SALT LAKE CITY — When high school students leave campus to receive religious instruction or to earn a paycheck, the schools also reap benefits, educators say.
"It's always a benefit as long as we're able to get them the credits they need and move them toward graduation," said Benjamin Horsley, spokesman for the Granite School District. "We feel like it's a win-win."
The advantage lies in the fact that when students take a released time course, they leave school, freeing up seats and teachers' attention in classrooms — all without additional funding from taxpayers.
"That means more one-on-one time for kids," Horsley said. "It spreads out the work for teachers so they don't have as many students at one time."
School boards set classroom sizes and hire teachers based on total enrollment. In Granite School District, the class size for secondary schools is 28.25 students per full-time teacher.
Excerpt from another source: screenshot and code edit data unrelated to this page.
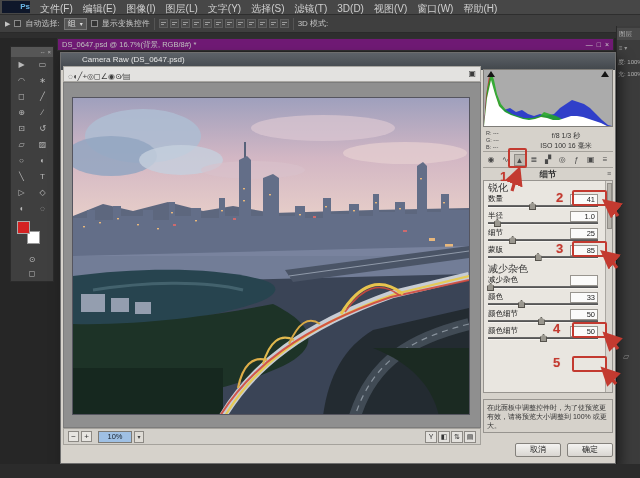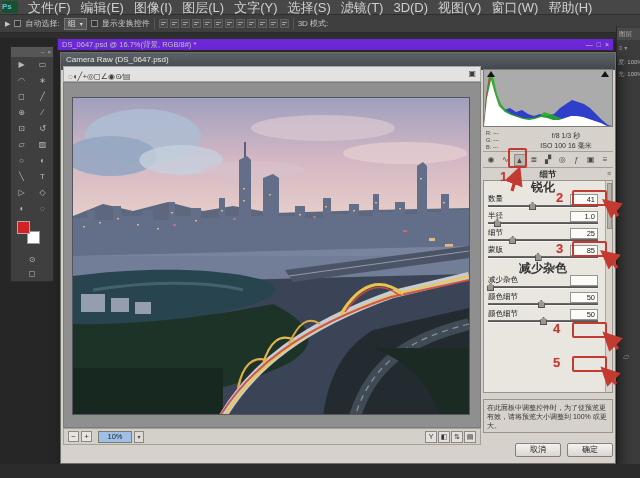--- a/index.html
+++ b/index.html
@@ -9,7 +9,7 @@
 
   
   .menubar { left:0; top:0; width:640px; height:15px; background:#474747; border-bottom:1px solid #2e2e2e; display:flex; align-items:center; gap:1px; padding-left:2px; }
-  .ps-logo { width:16px; height:12px; background:#14532d; color:#6cb9e8; font-size:8px; font-weight:bold; text-align:left; line-height:12px; margin-right:4px; }
+  .ps-logo { width:28px; height:12px; background:#0f172a; color:#6cb9e8; font-size:8px; font-weight:bold; text-align:right; line-height:12px; margin-right:4px; }
   .menu-item { color:#cfcfcf; font-size:13px; padding:0 5px; line-height:15px; white-space:nowrap; }
   .optionsbar { left:0; top:15px; width:640px; height:18px; background:#3f3f3f; border-bottom:1px solid #2a2a2a; display:flex; align-items:center; gap:4px; padding:0 5px; color:#c4c4c4; font-size:8px; }
   .cb { width:7px; height:7px; border:1px solid #8a8a8a; background:#343434; display:inline-block; flex:none; }

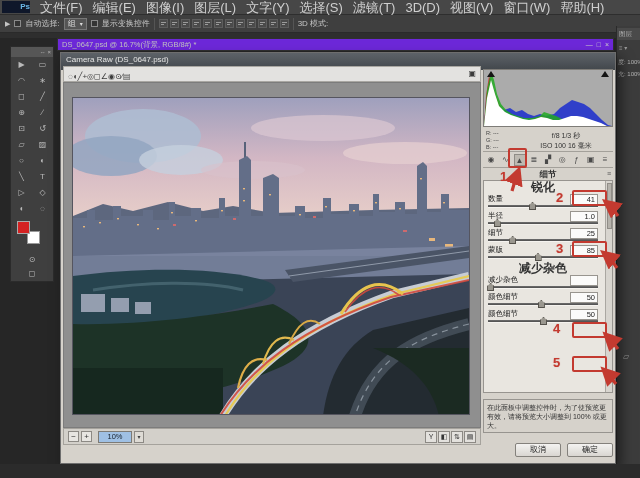--- a/index.html
+++ b/index.html
@@ -10,7 +10,7 @@
   
   .menubar { left:0; top:0; width:640px; height:15px; background:#474747; border-bottom:1px solid #2e2e2e; display:flex; align-items:center; gap:1px; padding-left:2px; }
   .ps-logo { width:28px; height:12px; background:#0f172a; color:#6cb9e8; font-size:8px; font-weight:bold; text-align:right; line-height:12px; margin-right:4px; }
-  .menu-item { color:#cfcfcf; font-size:13px; padding:0 5px; line-height:15px; white-space:nowrap; }
+  .menu-item { color:#cfcfcf; font-size:10px; padding:0 5px; line-height:15px; white-space:nowrap; }
   .optionsbar { left:0; top:15px; width:640px; height:18px; background:#3f3f3f; border-bottom:1px solid #2a2a2a; display:flex; align-items:center; gap:4px; padding:0 5px; color:#c4c4c4; font-size:8px; }
   .cb { width:7px; height:7px; border:1px solid #8a8a8a; background:#343434; display:inline-block; flex:none; }
   .drop { background:#555; border:1px solid #777; color:#ddd; height:12px; line-height:10px; padding:0 3px; font-size:8px; display:flex; align-items:center; gap:4px; }

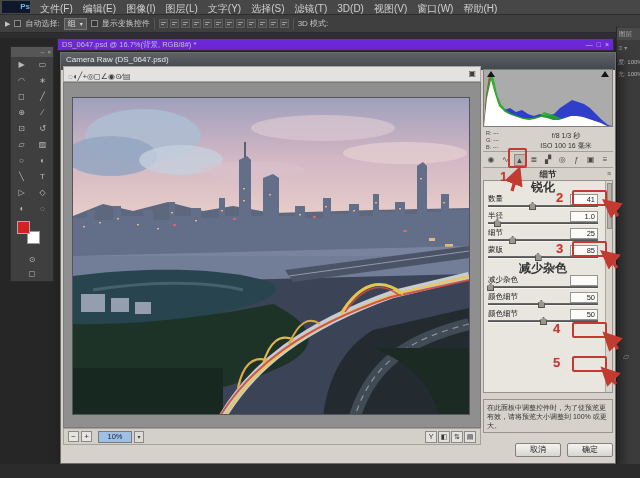--- a/index.html
+++ b/index.html
@@ -32,7 +32,7 @@
   .tool-wide { height:14px; color:#b9b9b9; font-size:8px; text-align:center; line-height:14px; }
 
   
-  .docbar { left:57px; top:38px; width:557px; height:13px; background:#6d28d9; border:1px solid #303030; color:#c2c2c2; font-size:7.5px; line-height:11px; padding:0 4px; display:flex; }
+  .docbar { left:57px; top:38px; width:557px; height:13px; background:#701a75; border:1px solid #303030; color:#c2c2c2; font-size:7.5px; line-height:11px; padding:0 4px; display:flex; }
   .docbar .title { flex:1; overflow:hidden; white-space:nowrap; }
   .winctl { color:#cfcfcf; font-size:7px; margin-left:4px; }
 

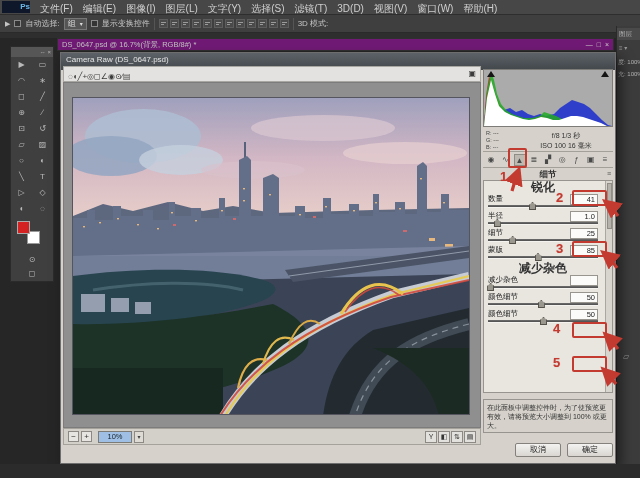--- a/index.html
+++ b/index.html
@@ -46,7 +46,7 @@
 
   
   .acr { left:60px; top:52px; width:556px; height:412px; background:#d6d2cb; border:1px solid #6e6e6e; box-shadow:5px 6px 12px rgba(0,0,0,.5); }
-  .acr-title { left:0; top:0; width:554px; height:17px; background:linear-gradient(#5d6268,#42474c); color:#e6e6e6; font-size:8px; line-height:13px; padding-left:5px; }
+  .acr-title { left:0; top:0; width:554px; height:17px; background:linear-gradient(#5d6268,#42474c); color:#e6e6e6; font-size:8px; line-height:13px; padding-left:21px; }
   .acr-toolbar { left:2px; top:13px; width:418px; height:16px; background:#e3e2e0; border:1px solid #a9a7a2; display:flex; align-items:center; gap:5px; padding:0 4px; color:#3c3c3c; }
   .acr-tool { font-size:8px; line-height:14px; }
   .acr-toolbar .spacer { flex:1; }

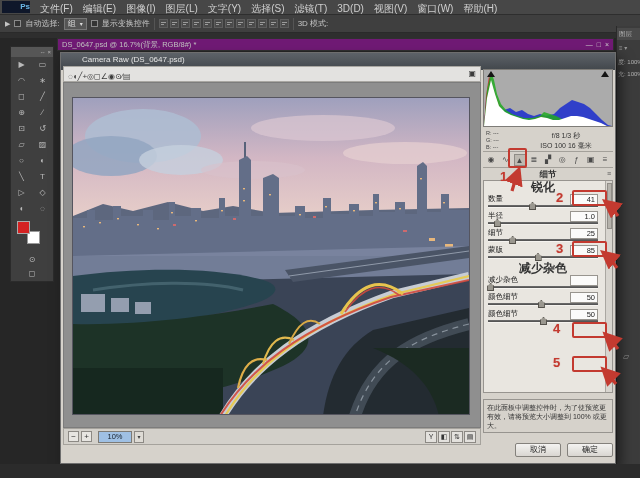--- a/index.html
+++ b/index.html
@@ -75,7 +75,7 @@
   .acr-sliders { left:422px; top:127px; width:130px; height:213px; border:1px solid #97948f; background:#e9e6e0; padding:2px 14px 2px 4px; }
   .scrollbar { position:absolute; right:0; top:0; bottom:0; width:7px; background:#d8d5cf; border-left:1px solid #aaa7a1; }
   .scroll-thumb { position:absolute; left:1px; top:2px; width:5px; height:46px; background:#b5b2ab; border:1px solid #908d87; }
-  .sec-head { height:9px; font-size:12px; line-height:9px; text-align:center; color:#333; margin-bottom:2px;font-weight:bold; }
+  .sec-head { height:9px; font-size:10px; line-height:9px; color:#333; margin-bottom:2px; }
   .sec-head.noise { margin-top:5px; }
   .srow { position:relative; height:14px; margin-bottom:3px; }
   .srl { position:absolute; left:0; top:0; font-size:7.5px; line-height:10px; color:#222; white-space:nowrap; }

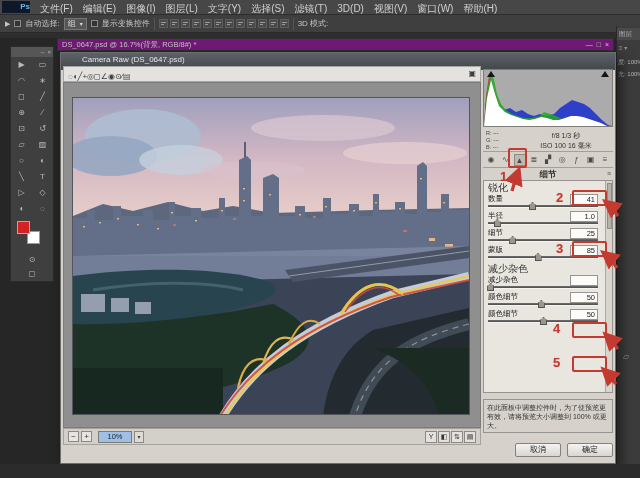--- a/index.html
+++ b/index.html
@@ -369,6 +369,13 @@
       </div>
 
 
+      <div class="srow">
+        <span class="srl">颜色</span>
+        <span class="srv">33</span>
+        <span class="strack">
+            <span class="sthumb" style="left: 30%;"></span>
+          </span>
+      </div>
 
       <div class="srow">
         <span class="srl">颜色细节</span>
The true classroom size works out to be lower, however, because so many students in the district leave school during the day to attend seminary classes of The Church of Jesus Christ of Latter-day Saints.
"Released time in our secondary system is actually a huge class-size reduction program in our high schools," said Janet Cannon, who has been a member of the State Board of Education for 17 years. "It provides extra classrooms and desks and places to be that don't have to come from the state."
According to a 2011 Seminary and Institute report of the LDS Church, 84,401 Utah students were enrolled in LDS seminary last school year. That figure includes early-morning seminary, private-school students and home-schooled students. That's about 53 percent of all students in grades nine-12 in Utah. Educators say the vast majority of them are enrolled in public schools and take seminary during released time.
Horsley said the amount a school benefits depends on the number of students who participate in released time for whatever reason, be it work release or religious study.
"You have some schools who do have a higher percentage of their students involved in released time," he said. "That is a higher amount of kids coming out of those classrooms, which means that they would have lower (class sizes) overall."
Even high schools with comparatively small released time programs still see significant percentages of young people leaving campus, usually at the very least 20 percent, Horsley said.
"Regardless of the size of the program or the size of the school, there is an inherent benefit," he said.
State lawmakers and local school boards often reduce class sizes by providing funding for additional teachers, but doing so always comes with a hefty price tag. Released time, however, gives schools a similar benefit without the cost.
"I think anybody can come to the logic that a smaller class means more quality time with each individual student," he said.